◆ Prompt: With the pictures left out, copy the records below exactly from the first line down to the line holding "Bagueri Rebula: none", and include that line.

◆ Input for this task:

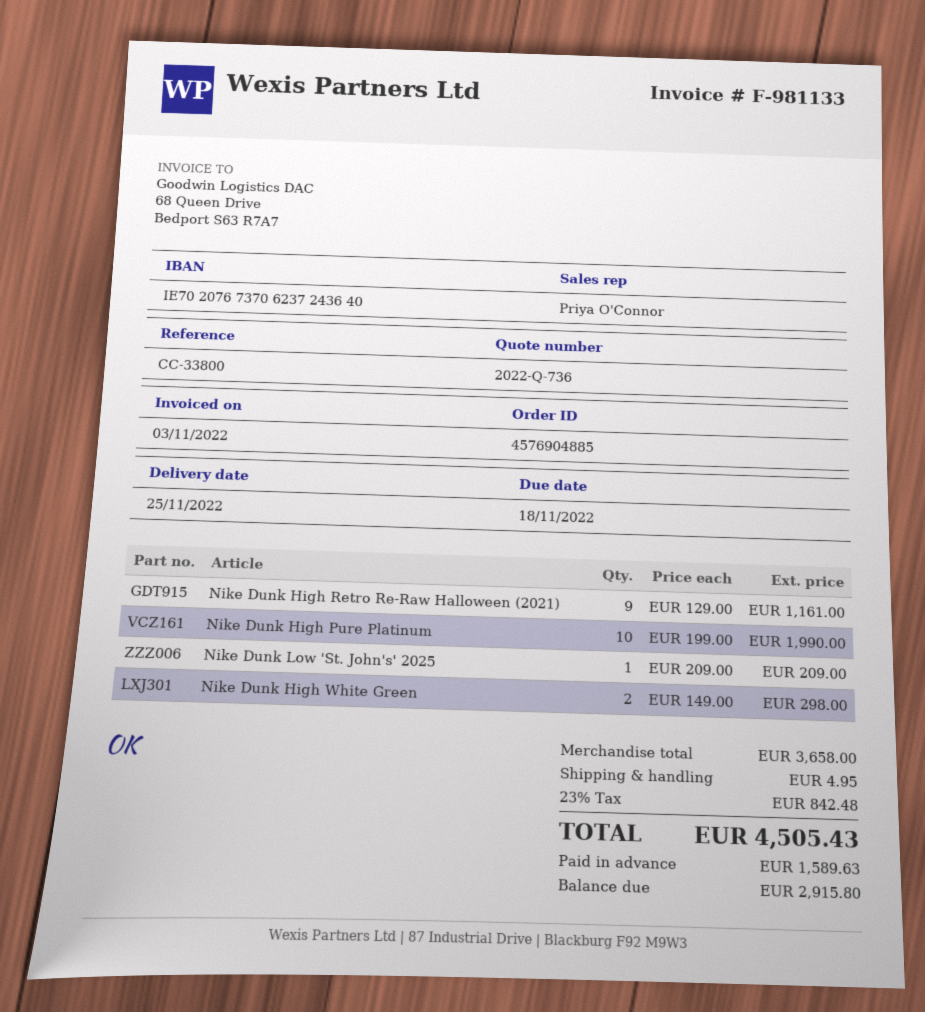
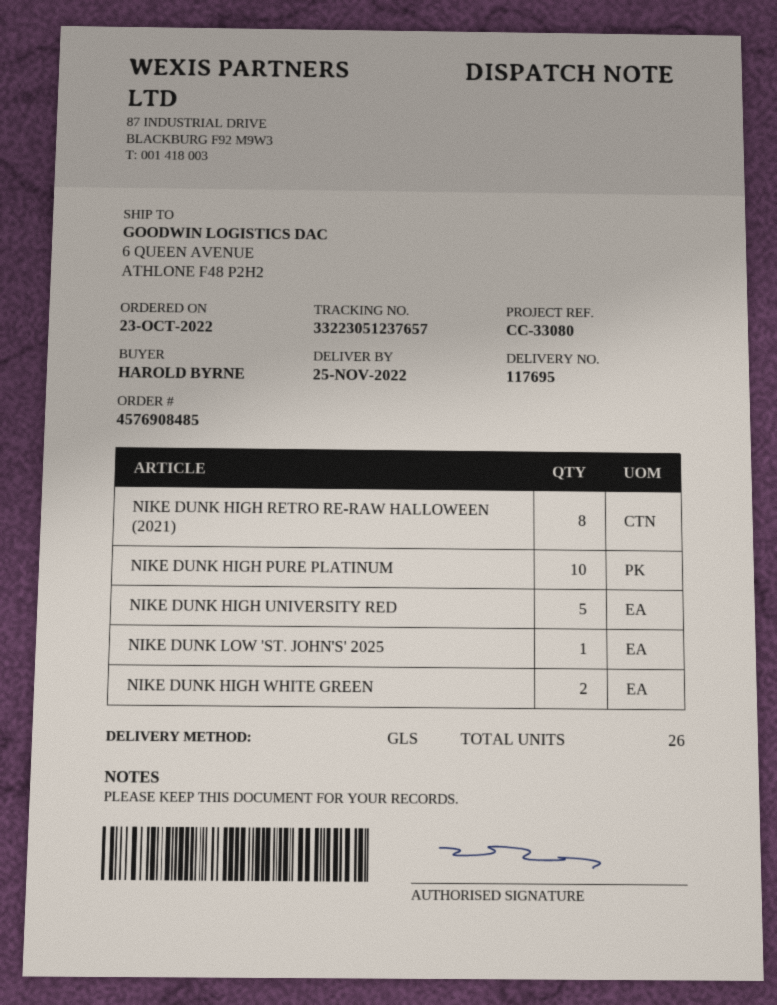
order number: 4576904885 -> 4576908485
reference: CC-33800 -> CC-33080
Nike Dunk High Retro Re-Raw Halloween (2021): 9 -> 8
NIKE DUNK HIGH UNIVERSITY RED: none -> 5

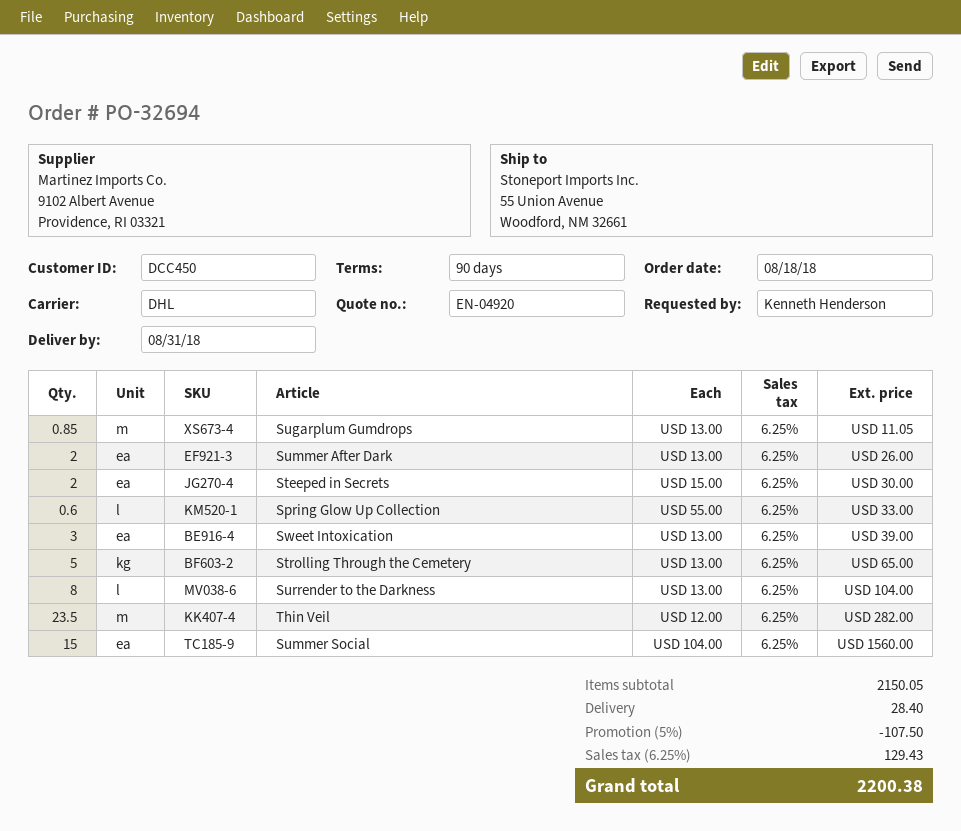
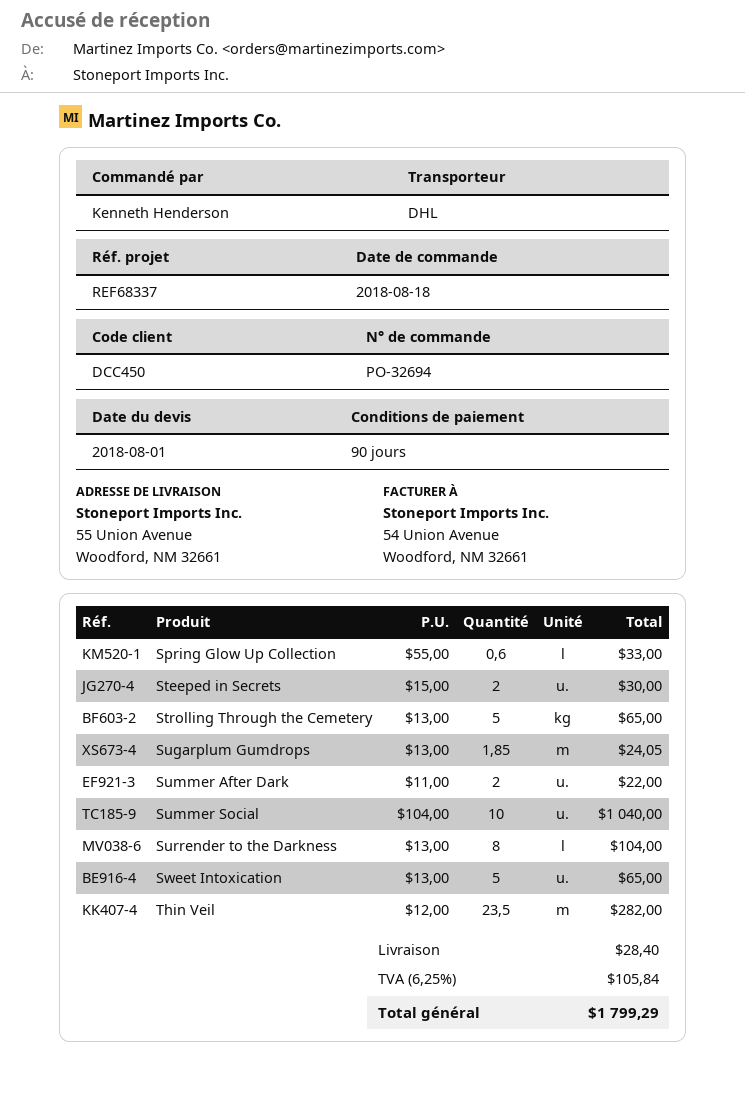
Sugarplum Gumdrops: 0.85 x 13.00 = 11.05 -> 1.85 x 13.00 = 24.05
Summer After Dark: 2 x 13.00 = 26.00 -> 2 x 11.00 = 22.00
Sweet Intoxication: 3 x 13.00 = 39.00 -> 5 x 13.00 = 65.00
Summer Social: 15 x 104.00 = 1560.00 -> 10 x 104.00 = 1040.00
discount: 5% = 107.50 -> none
tax: 6.25% = 129.43 -> 6.25% = 105.84
total: 2200.38 -> 1799.29

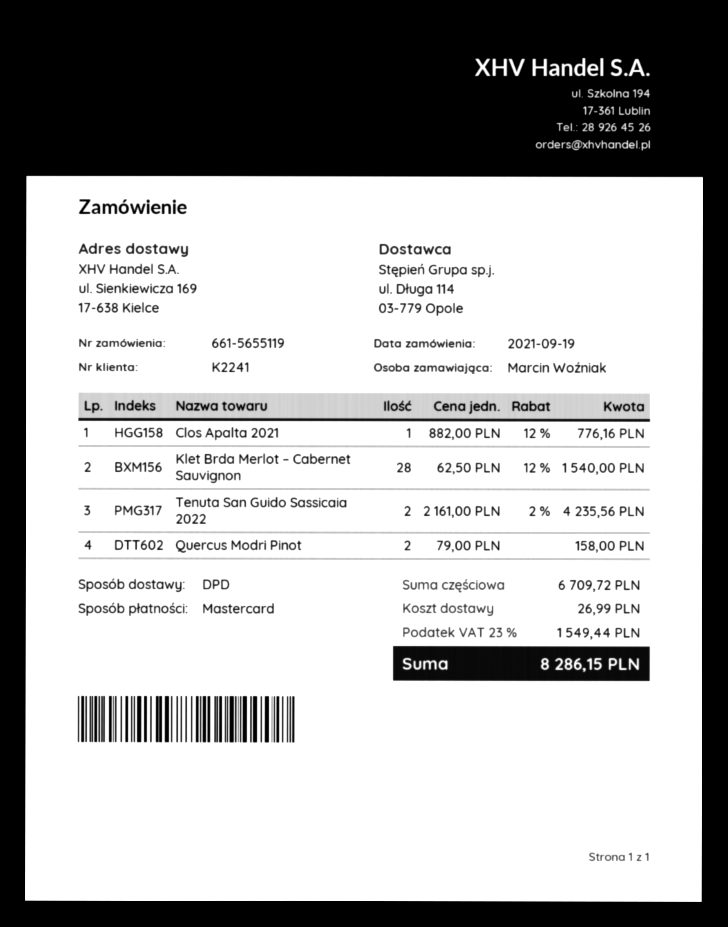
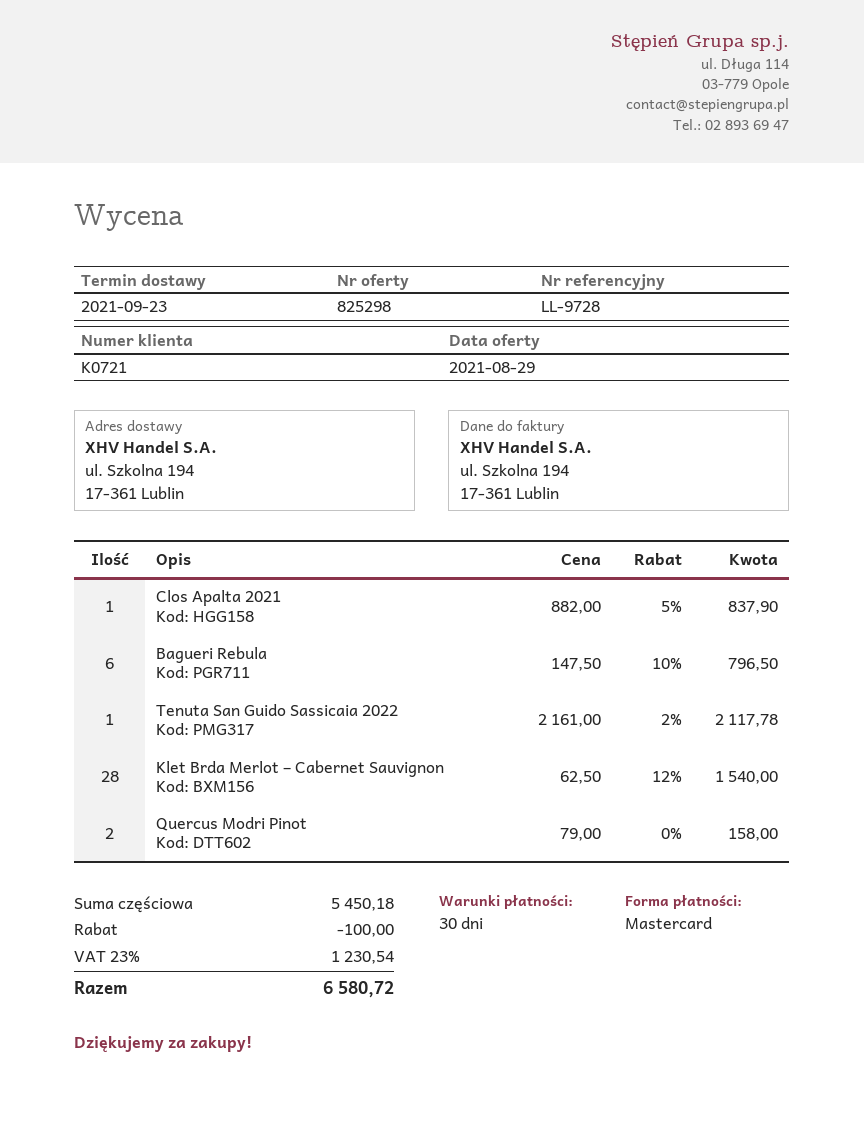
customer number: K2241 -> K0721
ship to: ul. Sienkiewicza 169, 17-638 Kielce -> ul. Szkolna 194, 17-361 Lublin
Clos Apalta 2021: 1 x 882.00 - 12% = 776.16 -> 1 x 882.00 - 5% = 837.90
Tenuta San Guido Sassicaia 2022: 2 x 2161.00 - 2% = 4235.56 -> 1 x 2161.00 - 2% = 2117.78
Bagueri Rebula: none -> 6 x 147.50 - 10% = 796.50
subtotal: 6709.72 -> 5450.18
discount: none -> 100.00
shipping: 26.99 -> none
tax: 23% = 1549.44 -> 23% = 1230.54
total: 8286.15 -> 6580.72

◆ Answer section:
order number: 4576904885 -> 4576908485
reference: CC-33800 -> CC-33080
Nike Dunk High Retro Re-Raw Halloween (2021): 9 -> 8
NIKE DUNK HIGH UNIVERSITY RED: none -> 5

Sugarplum Gumdrops: 0.85 x 13.00 = 11.05 -> 1.85 x 13.00 = 24.05
Summer After Dark: 2 x 13.00 = 26.00 -> 2 x 11.00 = 22.00
Sweet Intoxication: 3 x 13.00 = 39.00 -> 5 x 13.00 = 65.00
Summer Social: 15 x 104.00 = 1560.00 -> 10 x 104.00 = 1040.00
discount: 5% = 107.50 -> none
tax: 6.25% = 129.43 -> 6.25% = 105.84
total: 2200.38 -> 1799.29

customer number: K2241 -> K0721
ship to: ul. Sienkiewicza 169, 17-638 Kielce -> ul. Szkolna 194, 17-361 Lublin
Clos Apalta 2021: 1 x 882.00 - 12% = 776.16 -> 1 x 882.00 - 5% = 837.90
Tenuta San Guido Sassicaia 2022: 2 x 2161.00 - 2% = 4235.56 -> 1 x 2161.00 - 2% = 2117.78
Bagueri Rebula: none -> 6 x 147.50 - 10% = 796.50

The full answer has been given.